HR 1479: Hotel Fees Transparency Act of 2025
HR 1479 in plain English: This bill requires hotels, short-term rentals, and third-party booking sites to clearly display the full price of lodging—including base price and service fees—from the first time a price is shown to a customer. Before checkout, providers must also separately disclose any government-imposed taxes or fees. The Federal Trade Commission and state attorneys general would enforce these rules.
Stated purpose
This bill aims to stop unfair and deceptive price advertising for hotels and short-term rentals by requiring that the full price — including all fees — be shown clearly to consumers from the first moment a price is displayed through the final purchase.
Key points
- Requires lodging providers to show the total price, including base price and service fees, in all advertisements and listings.
- Full price must be disclosed the first time a customer sees it and throughout the booking process.
- Government-imposed taxes and fees must be separately disclosed before the final purchase.

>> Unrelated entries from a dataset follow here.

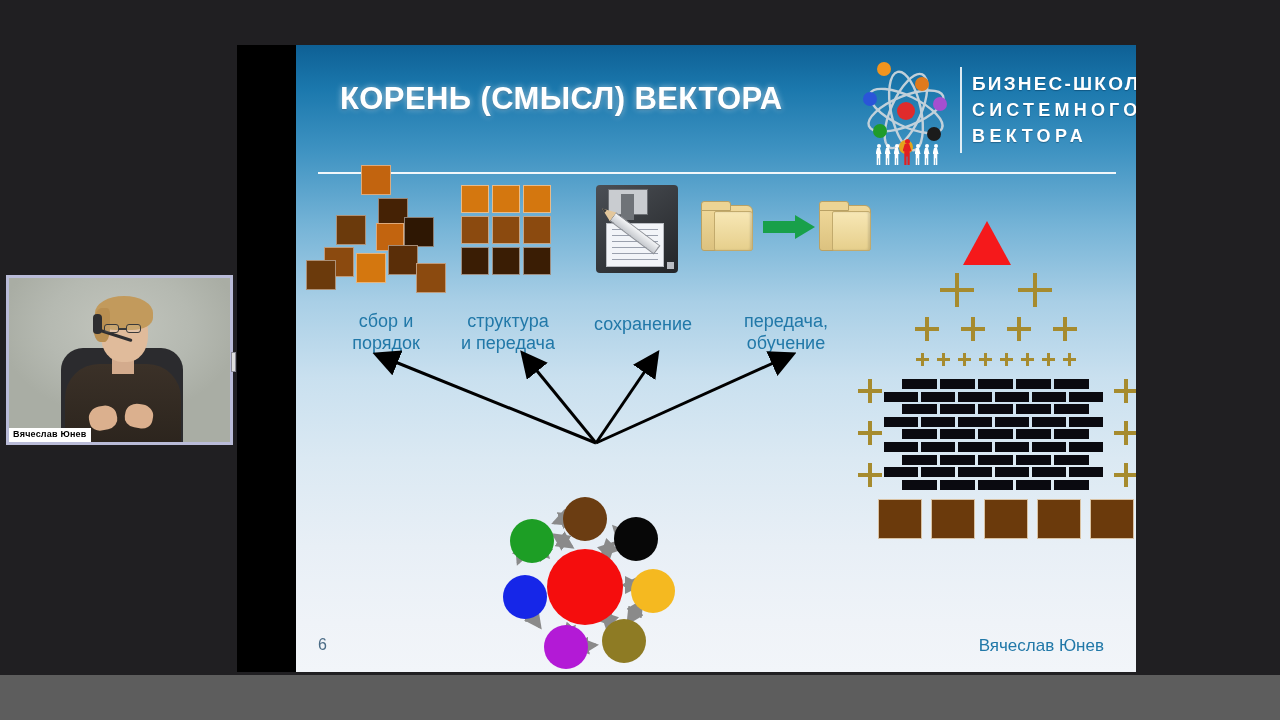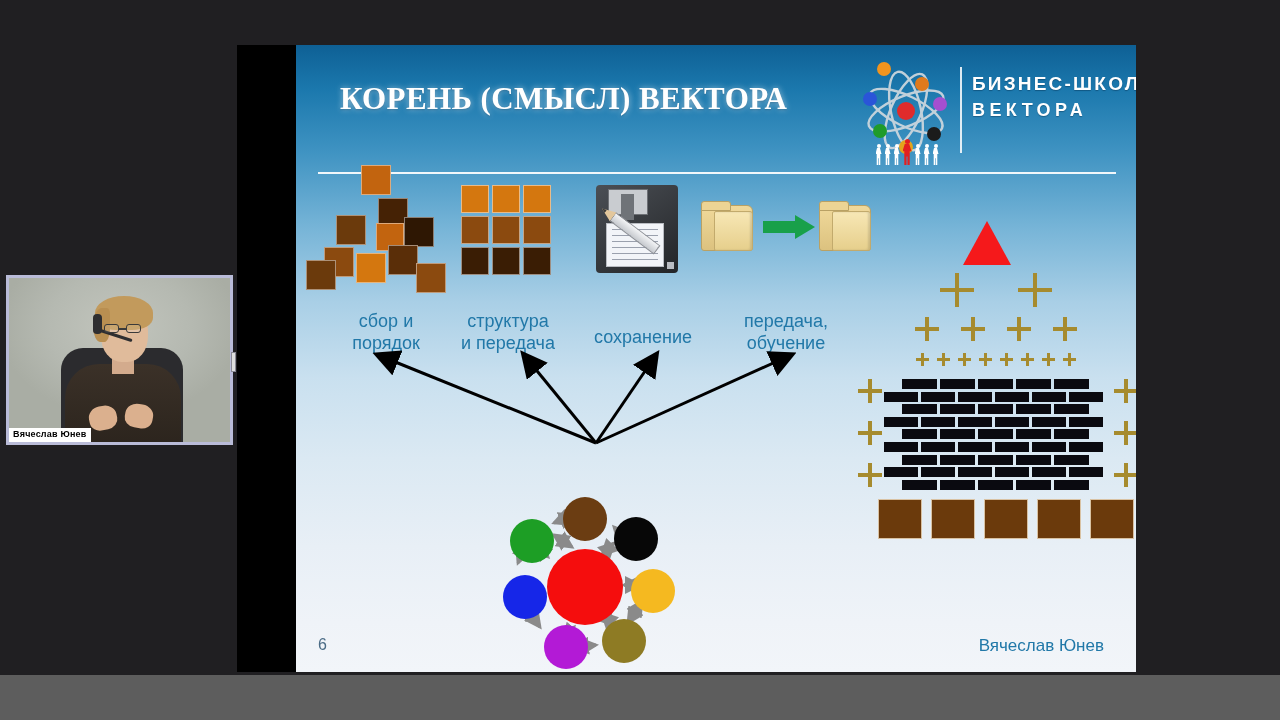"КОРЕНЬ (СМЫСЛ) ВЕКТОРА" #slide-title { font-family: Liberation Serif, serif -> none }
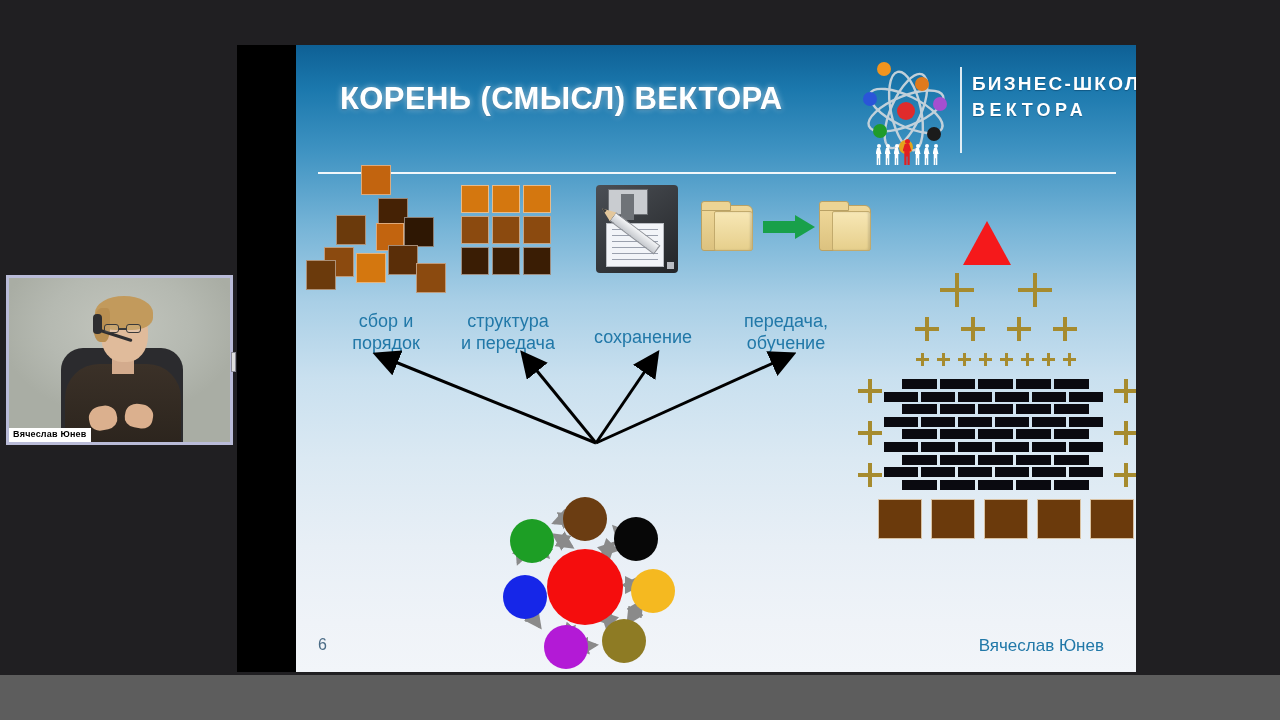"СИСТЕМНОГО" div.brand-line { html: none -> <div>СИСТЕМНОГО</div> }
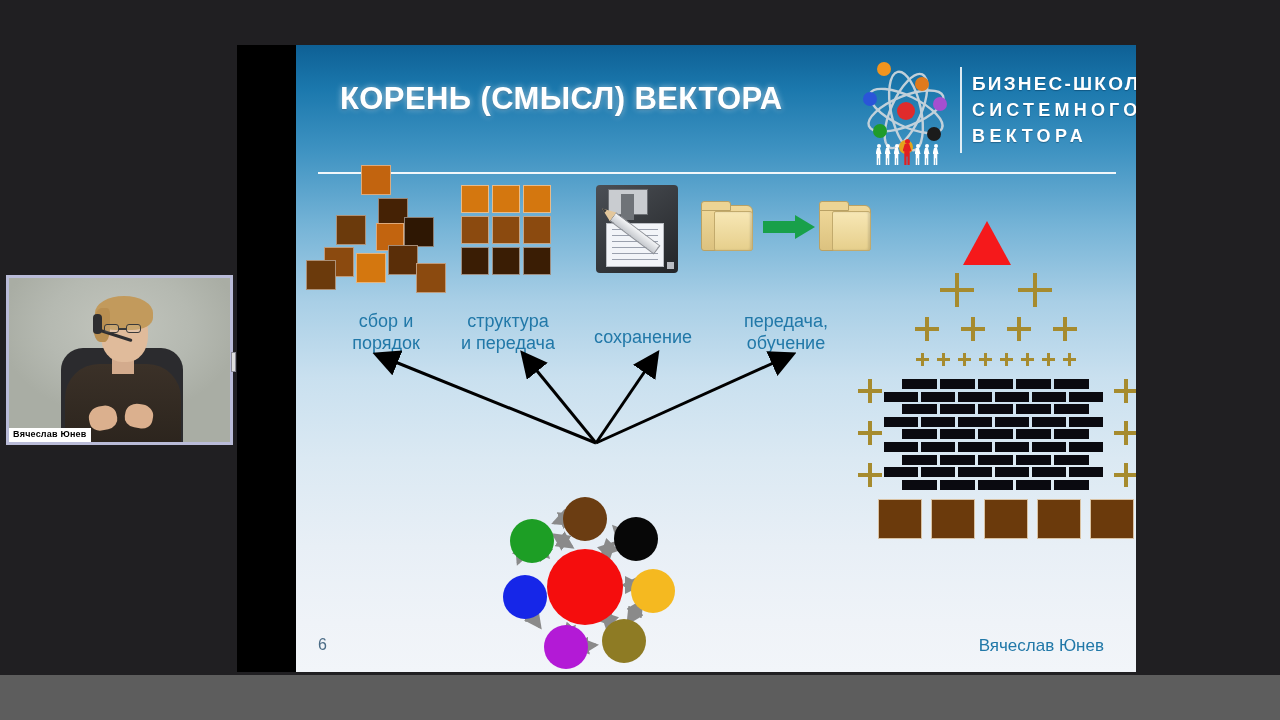"сохранение" #cap-3 { top: 281px -> 268px }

- Enforcement is handled by the FTC and state attorneys general or other authorized state officials.
Arguments supporters make
- Hidden resort fees and service charges surprise travelers at checkout — requiring full price upfront lets people make fair, informed comparisons.
- This applies equally to hotels, short-term rentals, and booking websites, creating a level playing field across the entire lodging industry.
- Both federal and state enforcement gives the law real teeth and allows action close to where consumers are harmed.
Arguments opponents make
- Businesses may find it technically difficult to display a single total price in early advertising when taxes and fees vary by location, date, or room type.
- Some critics argue this adds regulatory compliance costs to small lodging operators and short-term rental hosts who already face complex fee structures.
- Enforcement overlap between the FTC and multiple state attorneys general could create inconsistent standards or expose businesses to duplicative legal actions.
Tradeoffs
Consumers gain clearer pricing information upfront, but lodging providers and booking platforms must change how they display prices across all advertising, which may increase compliance costs. The bill also shifts some pricing control to a federal standard, limiting how and when businesses can break down or highlight individual fee components in their marketing.
Current status in Congress: Passed House.